COLUMBIA, Mo. (AP) - The University of Missouri’s Counseling Center is seeing a sharp increase in students seeking mental health services - 35 percent more in the last five weeks compared to last year’s first five weeks of fall semester of last year, center director David Wallace recently told the Board of Curators.
The demand is leading to delays in getting appointments at the center, which has 12 full-time and four part-time professional staff, The Columbia Missourian reported (https://bit.ly/1OnVHtl ).
“We’ve had kind of a rush this fall, frankly, that’s a little bit concerning,” Wallace said.
Stress, anxiety, depression, grief and academic concerns are the top reasons students seek counseling, Wallace said. The center tries to determine a treatment plan for each student, who attends an average of six sessions.
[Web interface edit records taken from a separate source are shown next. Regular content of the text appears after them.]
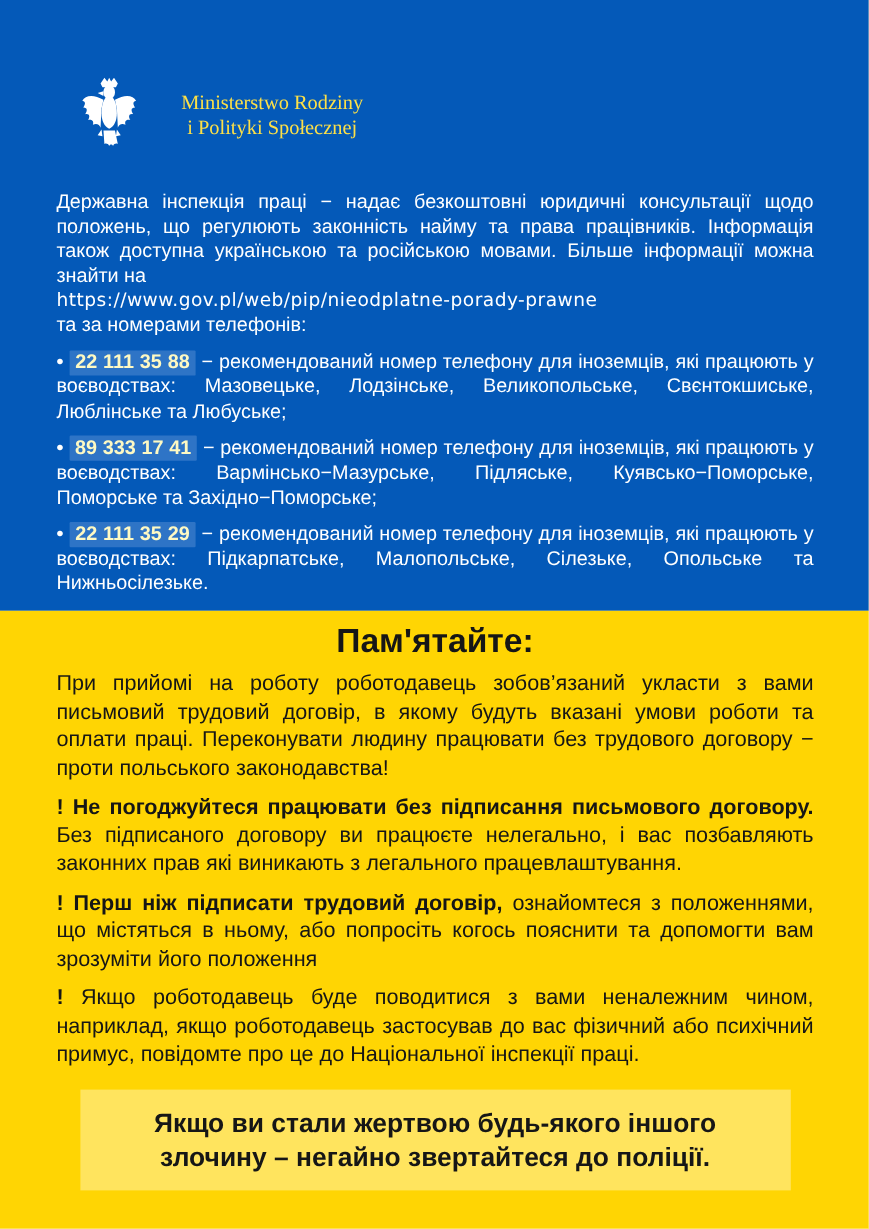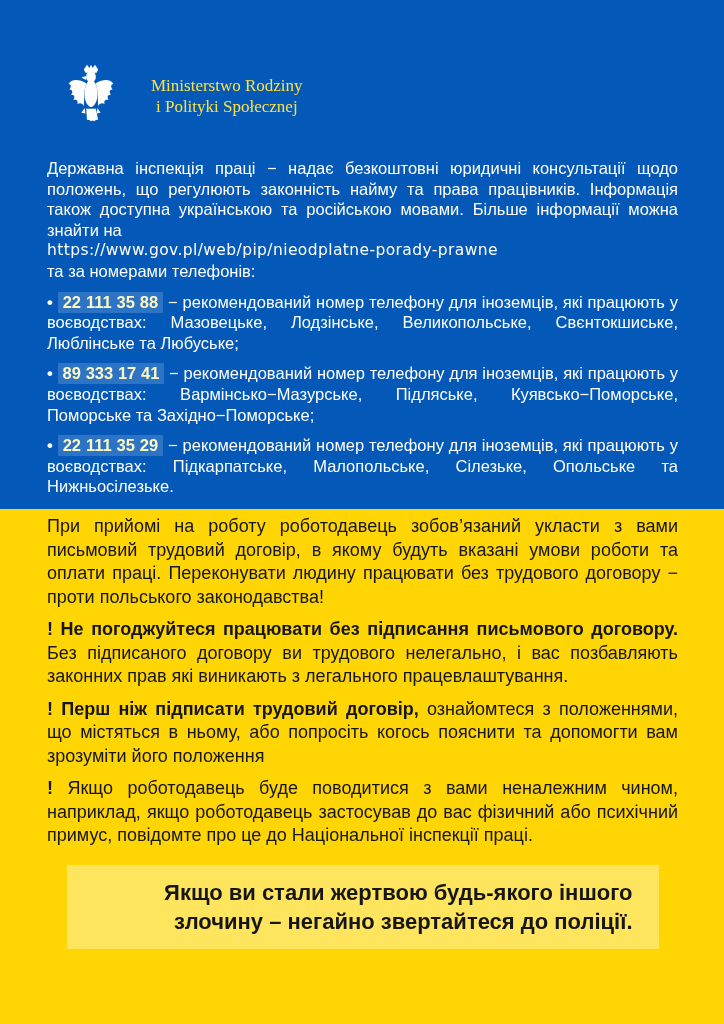--- a/index.html
+++ b/index.html
@@ -44,21 +44,21 @@
   }
   .remember-title{
     text-align:center;font-weight:700;font-size:28px;line-height:34px;
     margin:2px 0 7px 0;
   }
   .ypara{margin:0 0 9px 0;font-size:18px;line-height:23.5px;text-align:justify;}
   .ypara .b{font-weight:700;}
   .police-box{
     background:#ffe45e;
     margin:17px auto 0 auto;width:592px;box-sizing:border-box;
-    padding:13px 26px;text-align:right;
+    padding:13px 26px;text-align:center;
     font-weight:700;font-size:22px;line-height:29px;
   }
 </style>
 </head>
 <body>
 
 <div class="page">
 
   <div class="blue">
 
@@ -90,24 +90,25 @@
     <p class="bullet"><span class="dot">•</span> <span class="phone">22 111 35 88</span> <span>−</span> <span>рекомендований номер телефону для іноземців, які працюють у воєводствах: Мазовецьке, Лодзінське, Великопольське, Свєнтокшиське, Люблінське та Любуське;</span></p>
 
     <p class="bullet"><span class="dot">•</span> <span class="phone">89 333 17 41</span> <span>−</span> <span>рекомендований номер телефону для іноземців, які працюють у воєводствах: Вармінсько−Мазурське, Підляське, Куявсько−Поморське, Поморське та Західно−Поморське;</span></p>
 
     <p class="bullet"><span class="dot">•</span> <span class="phone">22 111 35 29</span> <span>−</span> <span>рекомендований номер телефону для іноземців, які працюють у воєводствах: Підкарпатське, Малопольське, Сілезьке, Опольське та Нижньосілезьке.</span></p>
 
   </div>
 
   <div class="yellow">
 
+    <div class="remember-title">Пам'ятайте:</div>
 
     <p class="ypara">При прийомі на роботу роботодавець зобов’язаний укласти з вами письмовий трудовий договір, в якому будуть вказані умови роботи та оплати праці. Переконувати людину працювати без трудового договору − проти польського законодавства!</p>
 
-    <p class="ypara"><span class="b">! Не погоджуйтеся працювати без підписання письмового договору.</span> <span>Без підписаного договору ви трудового нелегально, і вас позбавляють законних прав які виникають з легального працевлаштування.</span></p>
+    <p class="ypara"><span class="b">! Не погоджуйтеся працювати без підписання письмового договору.</span> <span>Без підписаного договору ви працюєте нелегально, і вас позбавляють законних прав які виникають з легального працевлаштування.</span></p>
 
     <p class="ypara"><span class="b">! Перш ніж підписати трудовий договір,</span> <span>ознайомтеся з положеннями, що містяться в ньому, або попросіть когось пояснити та допомогти вам зрозуміти його положення</span></p>
 
     <p class="ypara"><span class="b">!</span> <span>Якщо роботодавець буде поводитися з вами неналежним чином, наприклад, якщо роботодавець застосував до вас фізичний або психічний примус, повідомте про це до Національної інспекції праці.</span></p>
 
     <div class="police-box">Якщо ви стали жертвою будь-якого іншого злочину – негайно звертайтеся до поліції.</div>
 
   </div>
 </div>
 

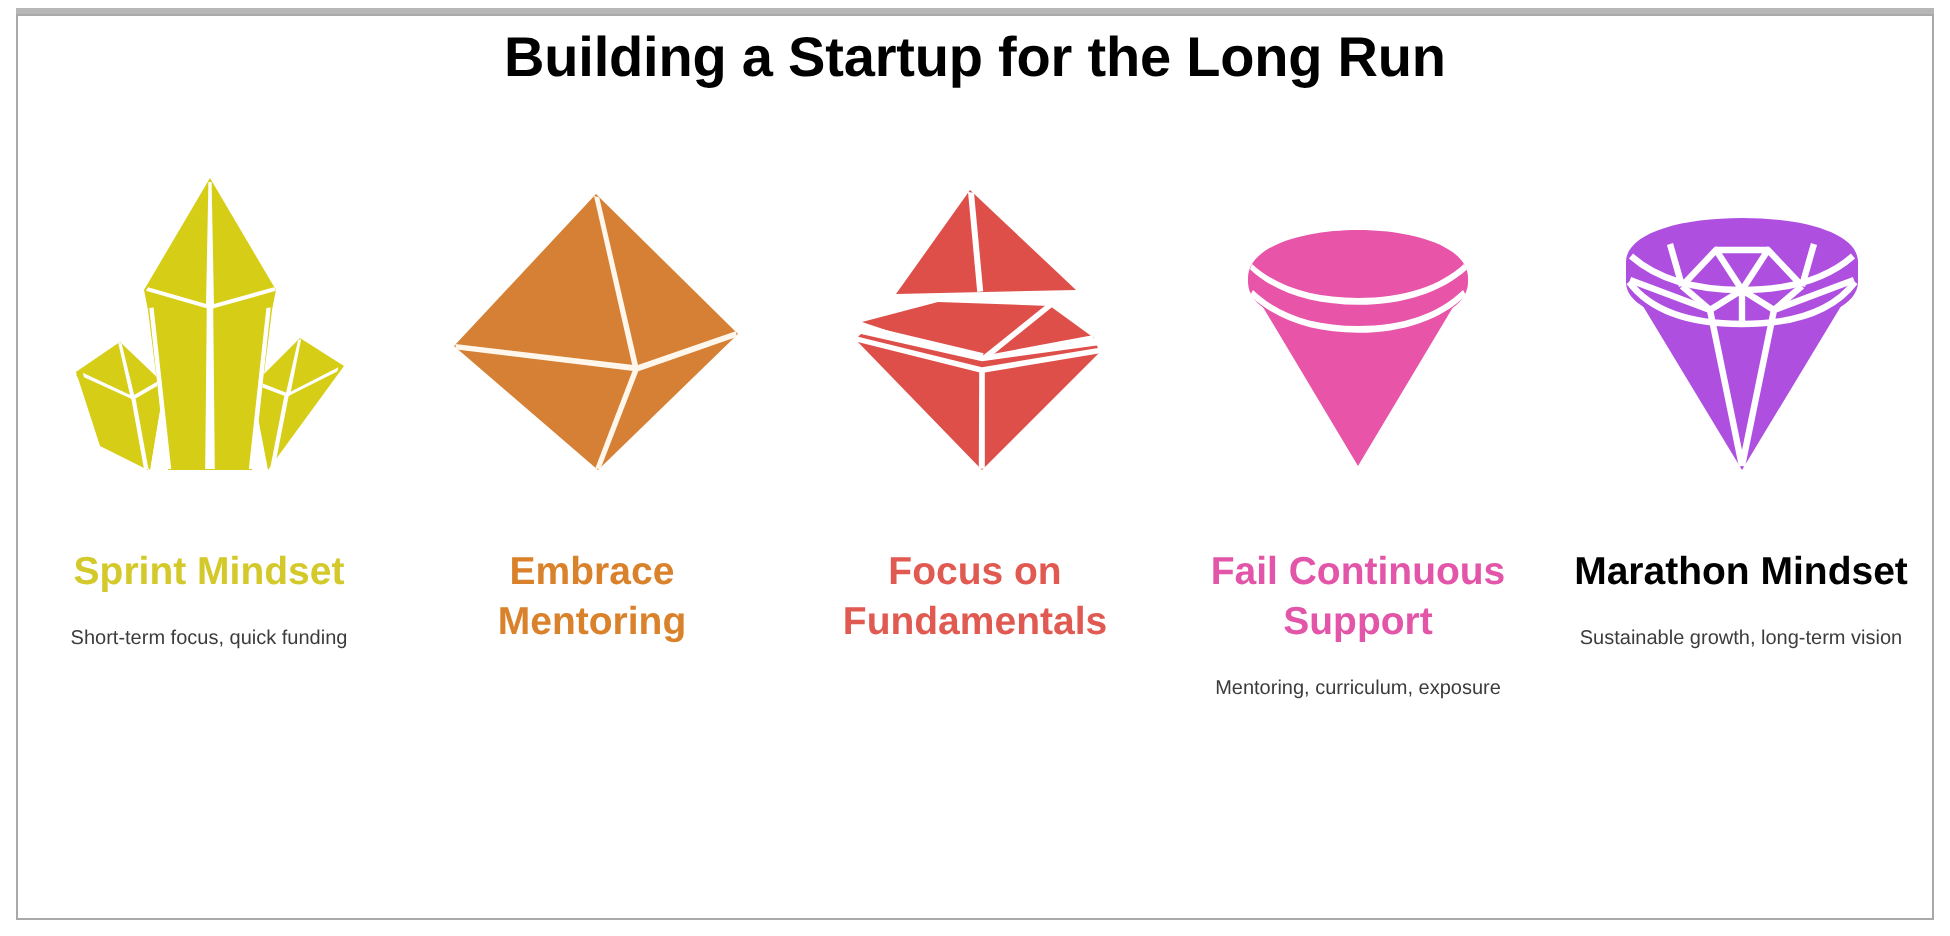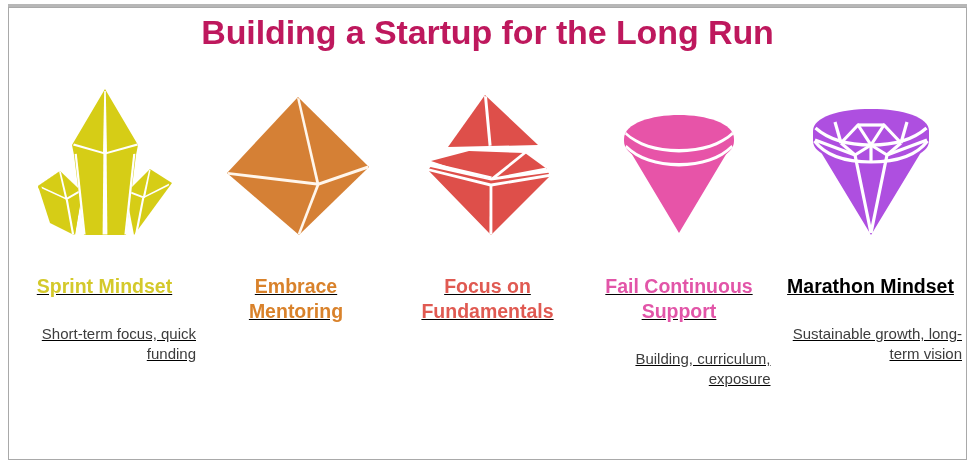--- a/index.html
+++ b/index.html
@@ -37,65 +37,64 @@
     width: 959px;
     height: 3px;
     background: #b7b7b7;
   }
   .title {
     position: absolute;
     left: 0;
     top: 13px;
     width: 100%;
     text-align: center;
-    font-size: 34px;
+    font-size: 28px;
     font-weight: bold;
-    color: #be185d;
+    color: #000000;
     letter-spacing: -0.1px;
   }
   .columns {
     position: absolute;
     left: 9px;
     top: 78px;
     width: 957px;
     display: flex;
     align-items: flex-start;
     justify-content: space-between;
   }
   .column {
     width: 191px;
     display: flex;
     flex-direction: column;
     align-items: center;
-    text-decoration: underline;
   }
   .icon-wrap {
     height: 170px;
     width: 100%;
     display: flex;
     align-items: center;
     justify-content: center;
   }
   .icon-wrap svg {
     display: block;
   }
   .heading {
     margin-top: 26px;
     font-size: 19.5px;
     font-weight: bold;
     line-height: 1.28;
     text-align: center;
     padding: 0 6px;
   }
   .caption {
-    margin-top: 25px;
-    font-size: 15px;
+    margin-top: 14px;
+    font-size: 10px;
     line-height: 1.33;
     color: #3c3c3c;
-    text-align: right;
+    text-align: center;
     padding: 0 4px;
   }
   .col-1 .heading { color: #D4C92B; }
   .col-2 .heading { color: #D9822B; }
   .col-3 .heading { color: #E05A52; }
   .col-4 .heading { color: #E255A8; }
   .col-5 .heading { color: #000000; }
 </style>
 </head>
 <body>
@@ -209,21 +208,21 @@
 
             <path d="M22 49 C34 60 52 66 75 66 C98 66 116 60 128 49
                      L129.6 51.6 C117 63 98 69.4 75 69.4 C52 69.4 33 63 21 51.6 Z" fill="#ffffff"></path>
 
             <path d="M22.5 62 C35 74 52.5 80 75 80 C97.5 80 115 74 127.5 62
                      L129 64.6 C116.5 77 97.5 83.4 75 83.4 C52.5 83.4 33.5 77 21 64.6 Z" fill="#ffffff"></path>
           </g>
         </svg>
       </div>
       <div class="heading">Fail Continuous Support</div>
-      <div class="caption">Building, curriculum, exposure</div>
+      <div class="caption">Mentoring, curriculum, exposure</div>
     </div>
 
     <div class="column col-5">
       <div class="icon-wrap">
         <svg width="152" height="160" viewBox="0 0 152 160" aria-hidden="true">
           <g fill="#AE4FE0">
 
             <path d="M18 48 C18 34 44 26 76 26 C108 26 134 34 134 48 L134 58
                      C134 72 108 80 76 80 C44 80 18 72 18 58 Z"></path>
“People come in here maybe quite depressed, maybe they’re really struggling with anxiety, but that’s not something just in isolation. It has a context, and that context is life,” Wallace said.
If necessary, students who are considered in danger of harming themselves or others are referred for hospitalization. The number of students hospitalized has varied from between eight to 15 each year in recent years.
“Suicidal thoughts are not that rare,” Wallace said, estimating that 16 to 17 percent of students had suicidal thoughts.
This year, students are sometimes waiting for an appointment for weeks, Wallace said.
Jessica Semler, who has worked at the center for five years, said she has an average of five hours of client contact per day, which includes groups and individuals.
“We might have to take on a few more clients,” Semler said. “But I think as a system we’re willing to do what we need to do to make sure they get seen.”
Wallace said it is important for everyone to help as anxiety disorders and demands for counseling increase. That makes mental health resources an integral part of a college campus, Semler and Wallace both said.
“If we’re really invested in our students we need to be taking care of the whole person, not just physical, academic and career needs but their mental health needs as well.” Semler said. “It just doesn’t make any sense to me to not look at them as whole people who need support in a lot of different ways.”